Give back each entry word for word, but drop the images.

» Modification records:
────────

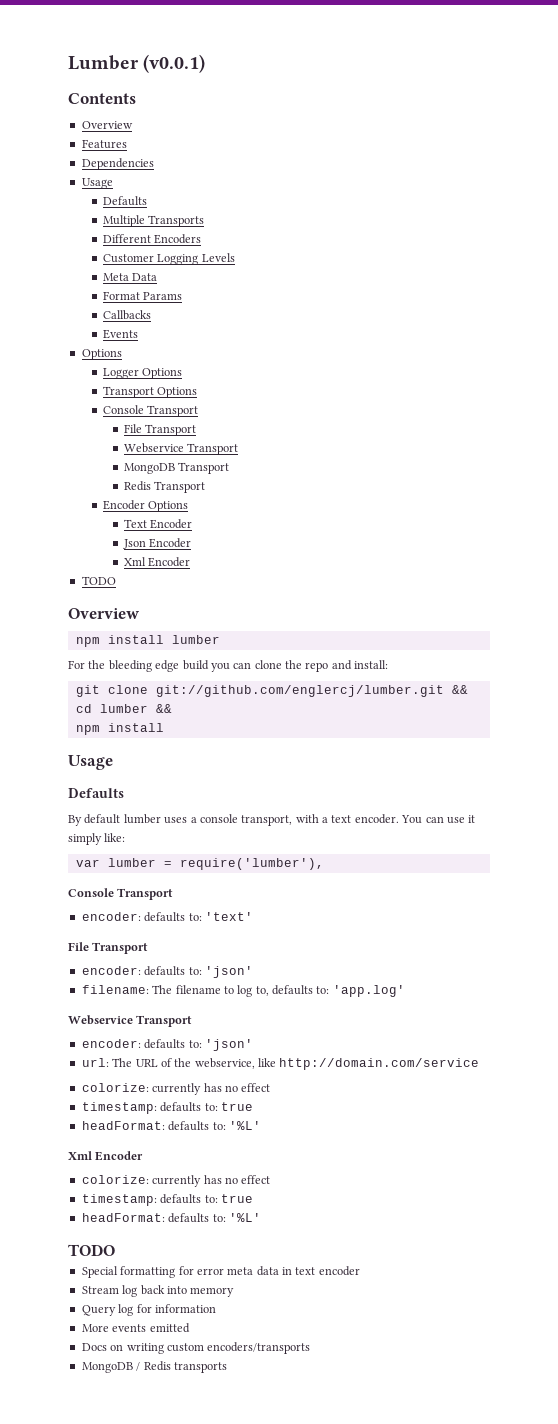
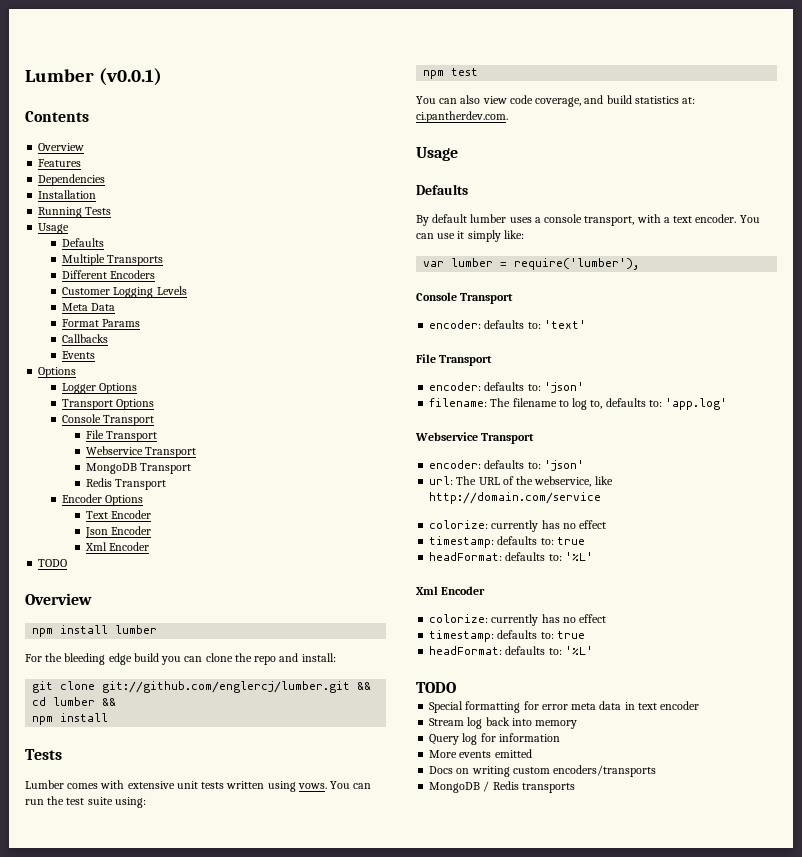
(154, 164) none -> [38,190,97,199] [38,207,112,218] // Installation // Running Tests
(164, 727) none -> [25,749,62,760] [25,780,372,792] [25,796,146,808] [423,68,479,79] [416,95,696,107] [416,111,508,123] // Tests // Lumber comes with extensive unit tests written using vows. You can run the test suite using: // npm test // You can also view code coverage, and build statistics at: ci.pantherdev.com.

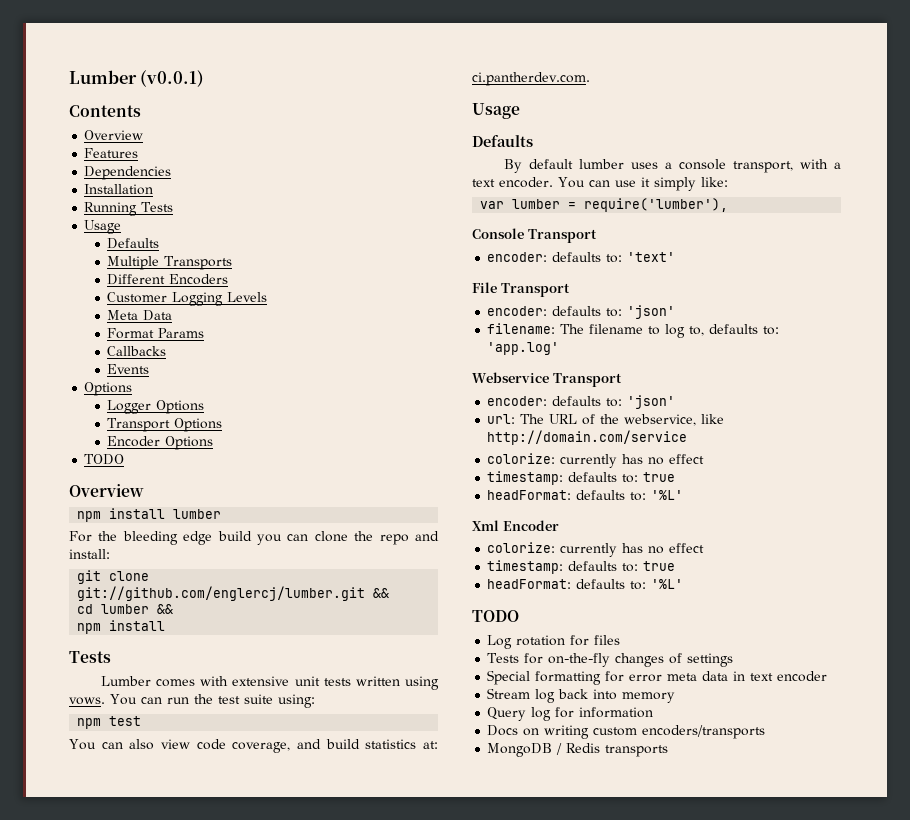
[62,414,155,426] [85,430,158,442] [85,446,197,458] [85,463,192,474] [85,478,167,490] [62,494,144,506] [85,510,152,519] [84,526,152,538] [84,542,150,551] Console Transport // File Transport // Webservice Transport // MongoDB Transport // Redis Transport // Encoder Options // Text Encoder // Json Encoder // Xml Encoder -> [107,436,214,450] Encoder Options
(456, 687) none -> [487,635,621,649] [487,653,734,667] // Log rotation for files // Tests for on-the-fly changes of settings
[429,749,532,758] // More events emitted -> (654, 712) none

────────

» EXPECTED OUTPUT:
(154, 164) none -> [38,190,97,199] [38,207,112,218] // Installation // Running Tests
(164, 727) none -> [25,749,62,760] [25,780,372,792] [25,796,146,808] [423,68,479,79] [416,95,696,107] [416,111,508,123] // Tests // Lumber comes with extensive unit tests written using vows. You can run the test suite using: // npm test // You can also view code coverage, and build statistics at: ci.pantherdev.com.

[62,414,155,426] [85,430,158,442] [85,446,197,458] [85,463,192,474] [85,478,167,490] [62,494,144,506] [85,510,152,519] [84,526,152,538] [84,542,150,551] Console Transport // File Transport // Webservice Transport // MongoDB Transport // Redis Transport // Encoder Options // Text Encoder // Json Encoder // Xml Encoder -> [107,436,214,450] Encoder Options
(456, 687) none -> [487,635,621,649] [487,653,734,667] // Log rotation for files // Tests for on-the-fly changes of settings
[429,749,532,758] // More events emitted -> (654, 712) none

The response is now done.